The year after they were hit by heavy floods, which at least helped wash some of the salt out of the soil; then there was a plague of rats, because so many of their natural predators had been killed by the cyclone.

Maung Hla owns 12 acres of land, more than most, although ownership is never clear-cut in a country where the military government nationalised all land in the 1960s.

"Looks can be deceiving in the delta," says Andrew Kirkwood, a long-standing aid worker in Burma who now runs LIFT, one of the trust funds through which different NGOs channel their development funding.

"Especially now, it's very, very green, with lots of rice to be harvested. But we have to remember that 70% of people don't own any land. A great many of them live below the poverty line."

'Turning point'

The combined impact of sanctions and the military's xenophobia meant Burma received very little development aid in the past. It got just a tenth of the amount, per capita, that was given to neighbouring Laos, which also has an authoritarian government.

Image caption,
Work is under way to improve Burma's rice crop

Until this year only 60 international NGOs and UN agencies worked in Burma. The World Bank could not work in the country at all. This added to the dramatic impoverishment already inflicted by 50 years of military misrule.

The political changes of the past 18 months have transformed the aid environment; as sanctions have been lifted, most of the big Western donors have begun offering substantial assistance for the first time in more than a decade.

The European Union offered 150m euros ($199m; £122m) this year, nearly as much as it has given Burma over the previous 15 years. But the cyclone also had a big impact.

"Cyclone Nargis was a turning point," says Andreas List, head of the EU Office in Rangoon. "After it, the government realised they needed international help."

Andrew Kirkwood believes the impact was even greater - that the shock of the cyclone helped to persuade the military to accept reform.

"I personally think that the cyclone and the pouring in of assistance actually did contribute to the political process. It enabled some trust-building between the international community and the government," he says.

"The real challenge now is aid co-ordination. We're all looking to the government for their priorities. That dialogue is still in very early stages. But I don't think we could have conceived that this dialogue would have been taking place just two years ago."

Catching up

The projects we saw in the delta, funded by the EU but co-ordinated through LIFT, were modest, but tailored to the needs of the two villages still recovering from the destruction wreaked by the cyclone.

Image caption,
NGOs are introducing small but effective projects to help local people

In Pyin Ma Gone they have been experimenting with different strains of rice, seeing which produce greater yields in the sometimes salty soil. The erratic quality of seeds available to Burmese farmers in the past has given them much lower yields than in other Asian countries.

"There's another fight we are having," says U Hla Min, an expert in rice cultivation who is working in the villages. "Marketing."

Because of poor communication and transport links, in the past farmers had to sell their rice to visiting rice traders at whatever price the traders offered - often much lower than the market rate.
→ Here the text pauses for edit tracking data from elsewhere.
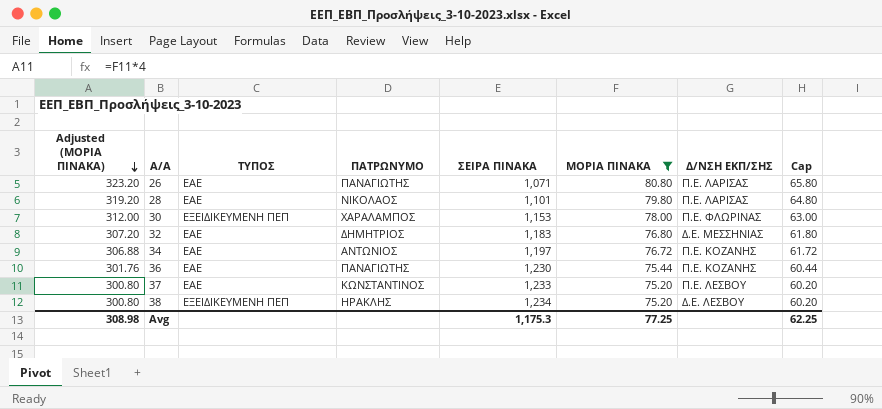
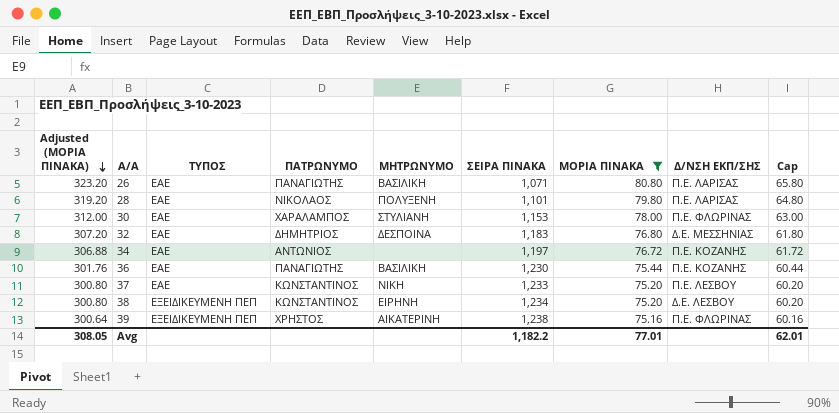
column ΜΗΤΡΩΝΥΜΟ | position: none -> 5
30 | ΤΥΠΟΣ: ΕΞΕΙΔΙΚΕΥΜΕΝΗ ΠΕΠ -> ΕΑΕ
38 | ΠΑΤΡΩΝΥΜΟ: ΗΡΑΚΛΗΣ -> ΚΩΝΣΤΑΝΤΙΝΟΣ
row 39: none -> 300.64 | ΕΞΕΙΔΙΚΕΥΜΕΝΗ ΠΕΠ | ΧΡΗΣΤΟΣ | ΑΙΚΑΤΕΡΙΝΗ | 1,238 | 75.16 | Π.Ε. ΦΛΩΡΙΝΑΣ | 60.16
Avg | Adjusted (ΜΟΡΙΑ ΠΙΝΑΚΑ): 308.98 -> 308.05
Avg | ΣΕΙΡΑ ΠΙΝΑΚΑ: 1,175.3 -> 1,182.2
Avg | ΜΟΡΙΑ ΠΙΝΑΚΑ: 77.25 -> 77.01
Avg | Cap: 62.25 -> 62.01

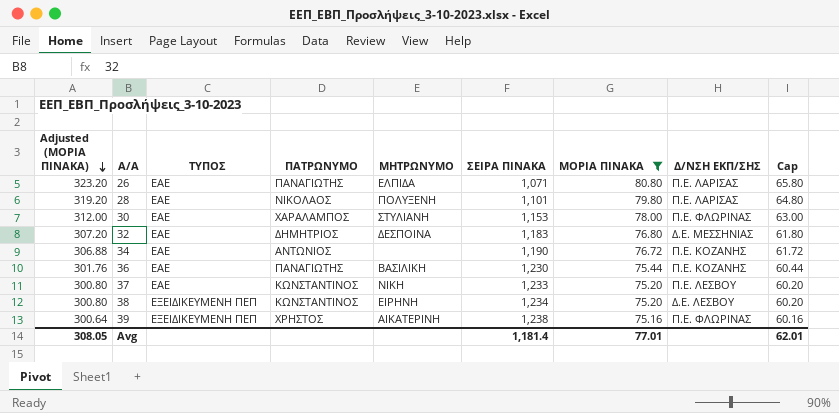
26 | ΜΗΤΡΩΝΥΜΟ: ΒΑΣΙΛΙΚΗ -> ΕΛΠΙΔΑ
34 | ΣΕΙΡΑ ΠΙΝΑΚΑ: 1,197 -> 1,190
Avg | ΣΕΙΡΑ ΠΙΝΑΚΑ: 1,182.2 -> 1,181.4

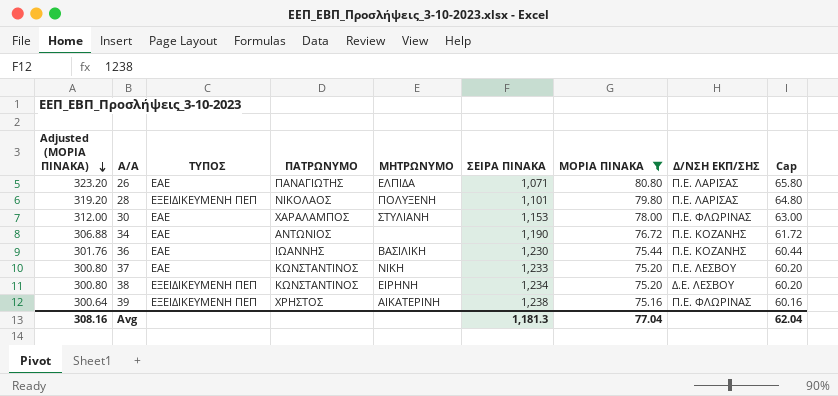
row 32: 307.20 | ΕΑΕ | ΔΗΜΗΤΡΙΟΣ | ΔΕΣΠΟΙΝΑ | 1,183 | 76.80 | Δ.Ε. ΜΕΣΣΗΝΙΑΣ | 61.80 -> none
28 | ΤΥΠΟΣ: ΕΑΕ -> ΕΞΕΙΔΙΚΕΥΜΕΝΗ ΠΕΠ
36 | ΠΑΤΡΩΝΥΜΟ: ΠΑΝΑΓΙΩΤΗΣ -> ΙΩΑΝΝΗΣ
Avg | Adjusted (ΜΟΡΙΑ ΠΙΝΑΚΑ): 308.05 -> 308.16
Avg | ΣΕΙΡΑ ΠΙΝΑΚΑ: 1,181.4 -> 1,181.3
Avg | ΜΟΡΙΑ ΠΙΝΑΚΑ: 77.01 -> 77.04
Avg | Cap: 62.01 -> 62.04

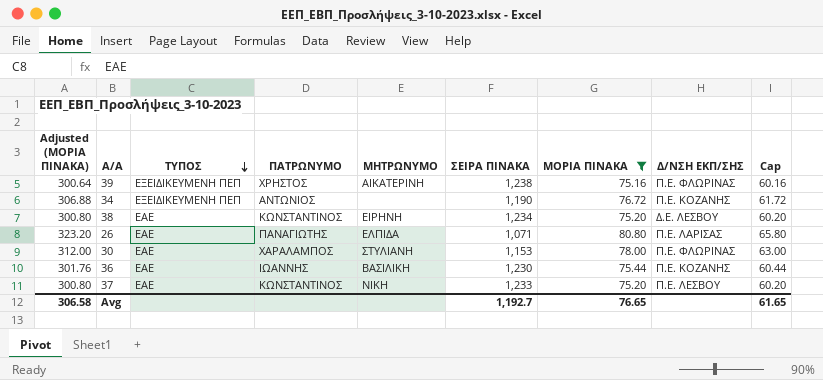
row order: Adjusted (ΜΟΡΙΑ ΠΙΝΑΚΑ) descending -> ΤΥΠΟΣ descending
row 28: 319.20 | ΕΞΕΙΔΙΚΕΥΜΕΝΗ ΠΕΠ | ΝΙΚΟΛΑΟΣ | ΠΟΛΥΞΕΝΗ | 1,101 | 79.80 | Π.Ε. ΛΑΡΙΣΑΣ | 64.80 -> none
34 | ΤΥΠΟΣ: ΕΑΕ -> ΕΞΕΙΔΙΚΕΥΜΕΝΗ ΠΕΠ
38 | ΤΥΠΟΣ: ΕΞΕΙΔΙΚΕΥΜΕΝΗ ΠΕΠ -> ΕΑΕ
Avg | Adjusted (ΜΟΡΙΑ ΠΙΝΑΚΑ): 308.16 -> 306.58
Avg | ΣΕΙΡΑ ΠΙΝΑΚΑ: 1,181.3 -> 1,192.7
Avg | ΜΟΡΙΑ ΠΙΝΑΚΑ: 77.04 -> 76.65
Avg | Cap: 62.04 -> 61.65

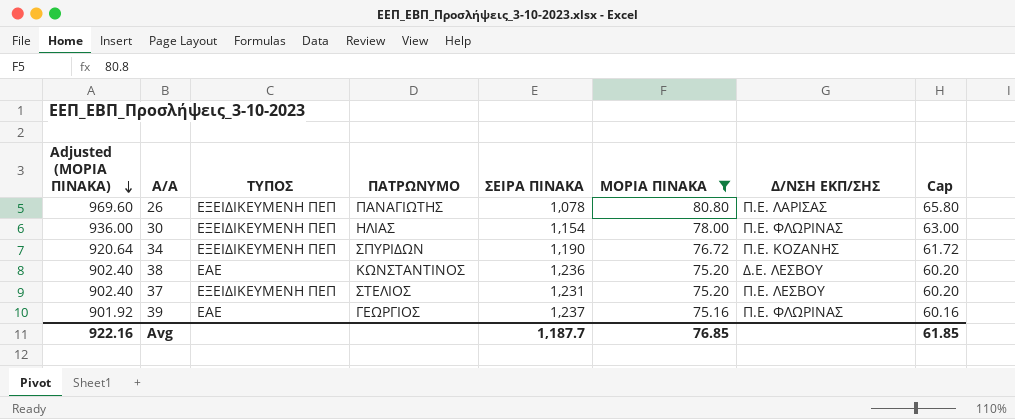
row order: ΤΥΠΟΣ descending -> Adjusted (ΜΟΡΙΑ ΠΙΝΑΚΑ) descending
column ΜΗΤΡΩΝΥΜΟ | position: 5 -> none
column Adjusted (ΜΟΡΙΑ ΠΙΝΑΚΑ) | formula: [ΜΟΡΙΑ ΠΙΝΑΚΑ] * 4 -> [ΜΟΡΙΑ ΠΙΝΑΚΑ] * 12
row 36: 301.76 | ΕΑΕ | ΙΩΑΝΝΗΣ | ΒΑΣΙΛΙΚΗ | 1,230 | 75.44 | Π.Ε. ΚΟΖΑΝΗΣ | 60.44 -> none
26 | ΤΥΠΟΣ: ΕΑΕ -> ΕΞΕΙΔΙΚΕΥΜΕΝΗ ΠΕΠ
26 | ΣΕΙΡΑ ΠΙΝΑΚΑ: 1,071 -> 1,078
30 | ΤΥΠΟΣ: ΕΑΕ -> ΕΞΕΙΔΙΚΕΥΜΕΝΗ ΠΕΠ
30 | ΠΑΤΡΩΝΥΜΟ: ΧΑΡΑΛΑΜΠΟΣ -> ΗΛΙΑΣ
30 | ΣΕΙΡΑ ΠΙΝΑΚΑ: 1,153 -> 1,154
34 | ΠΑΤΡΩΝΥΜΟ: ΑΝΤΩΝΙΟΣ -> ΣΠΥΡΙΔΩΝ
38 | ΣΕΙΡΑ ΠΙΝΑΚΑ: 1,234 -> 1,236
37 | ΤΥΠΟΣ: ΕΑΕ -> ΕΞΕΙΔΙΚΕΥΜΕΝΗ ΠΕΠ
37 | ΠΑΤΡΩΝΥΜΟ: ΚΩΝΣΤΑΝΤΙΝΟΣ -> ΣΤΕΛΙΟΣ
37 | ΣΕΙΡΑ ΠΙΝΑΚΑ: 1,233 -> 1,231
39 | ΤΥΠΟΣ: ΕΞΕΙΔΙΚΕΥΜΕΝΗ ΠΕΠ -> ΕΑΕ
39 | ΠΑΤΡΩΝΥΜΟ: ΧΡΗΣΤΟΣ -> ΓΕΩΡΓΙΟΣ
39 | ΣΕΙΡΑ ΠΙΝΑΚΑ: 1,238 -> 1,237
Avg | Adjusted (ΜΟΡΙΑ ΠΙΝΑΚΑ): 306.58 -> 922.16
Avg | ΣΕΙΡΑ ΠΙΝΑΚΑ: 1,192.7 -> 1,187.7
Avg | ΜΟΡΙΑ ΠΙΝΑΚΑ: 76.65 -> 76.85
Avg | Cap: 61.65 -> 61.85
Now, with outside assistance, they have established a network for passing the latest market rates in towns like Bogale around all the villages, so they can demand a better price for their crop.

We watched villagers making clay stoves, using a more fuel-efficient design, which cuts firewood use down by 20%. This makes a big difference when fuel costs are a big chunk of household budgets, and should also reduce the felling of mangrove trees, which offer effective protection against cyclones.

What was so striking about these delta villages was how little they had. The help they are getting is the kind other poor communities around the world have been getting for decades. Now, for the first time, the people of Burma have an opportunity to start catching up.